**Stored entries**
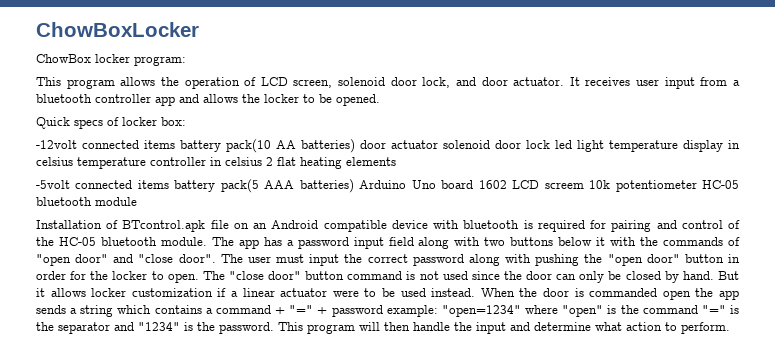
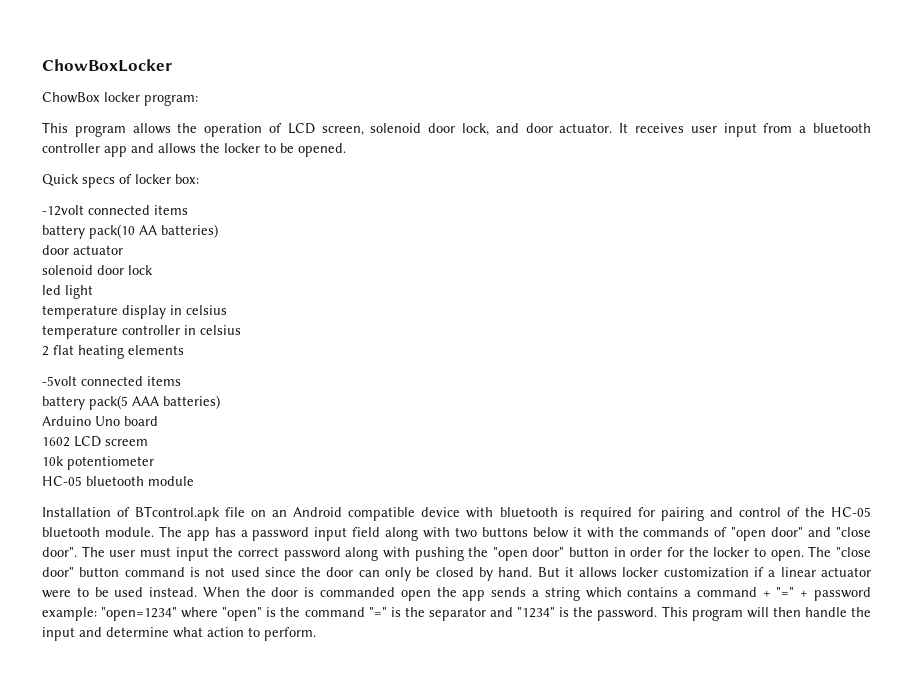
(175, 144) none -> (188, 210) //
(355, 146) none -> (218, 231) //
(438, 144) none -> (123, 250) //
(550, 144) none -> (153, 270) //
(604, 146) none -> (93, 292) //
(73, 161) none -> (227, 310) //
(262, 161) none -> (241, 330) //
(169, 184) none -> (181, 381) //
(354, 186) none -> (220, 402) //
(474, 184) none -> (158, 421) //
(584, 185) none -> (148, 442) //
(697, 186) none -> (154, 463) //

**AIM OF THE TASK**
The answer should consist only of the lines from the one containing "(604, 146) none -> (93, 292) //" through the last line of the data, given again exactly.

**RESULT OF THIS EXERCISE**
(604, 146) none -> (93, 292) //
(73, 161) none -> (227, 310) //
(262, 161) none -> (241, 330) //
(169, 184) none -> (181, 381) //
(354, 186) none -> (220, 402) //
(474, 184) none -> (158, 421) //
(584, 185) none -> (148, 442) //
(697, 186) none -> (154, 463) //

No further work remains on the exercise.